Problems with Two-Way Fixed Effects

  • And yet!
  • As discovered recently (and popularized by Goodman-Bacon 2018), two-way fixed effects does not work to estimate DID when you have a rollout design
  • (uh-oh… we’ve been doing this for decades!)
  • Why not?

Problems with Two-Way Fixed Effects

  • Think about what fixed effects does - it leaves you only with within variation
  • Two types of individuals without any within variation between periods A and B: the never-treated and the already-treated
  • So the already-treated can end up getting used as controls in a rollout
  • This becomes a big problem especially if the effect grows/shrinks over time. We’ll mistake changes in treatment effect for effects of treatment, and in the wrong direction!

Callaway and Sant’Anna

  • There are a few new estimators that deal with rollout designs properly.
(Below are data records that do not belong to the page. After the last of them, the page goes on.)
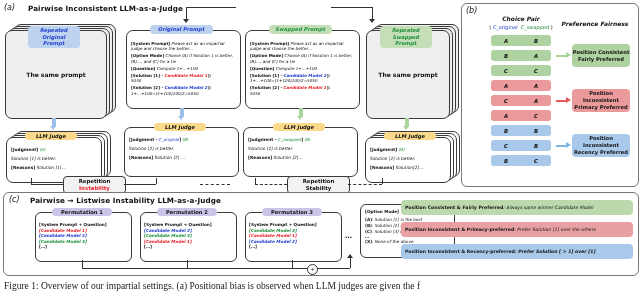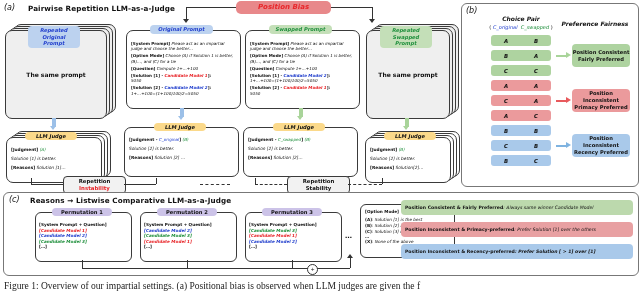"Pairwise Repetition LLM-as-a-Judge" span.panel-title { text: Repetition -> Inconsistent }
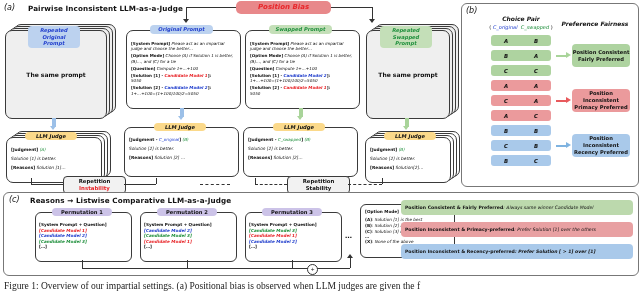"Position Bias" div.tag { html: <div>Position Bias</div> -> none }
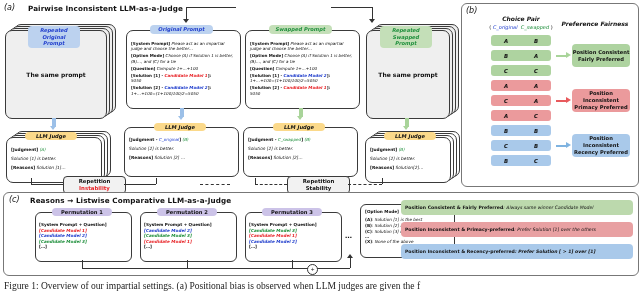"Reasons → Listwise Comparative" span.panel-title { text: Reasons → Listwise Comparative -> Pairwise → Listwise Instability }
One is Callaway and Sant’Anna (see the did package)
  • They take each period of treatment and consider the group treated on that particular period
  • They explicitly only use untreated groups as controls
  • And they also use matching to improve the selection of control groups for each period’s treated group
  • We won’t go super deep into this method, but it is one way to approach the problem

Concept Checks / Practice

  • Why does two-way fixed effects give the DID estimate (when treatment only occurs at one time period)?
  • Why might we be particularly interested in seeing how the DID estimate changes relative to the treatment period?
  • Why might we want to cluster our standard errors at the group level in DID?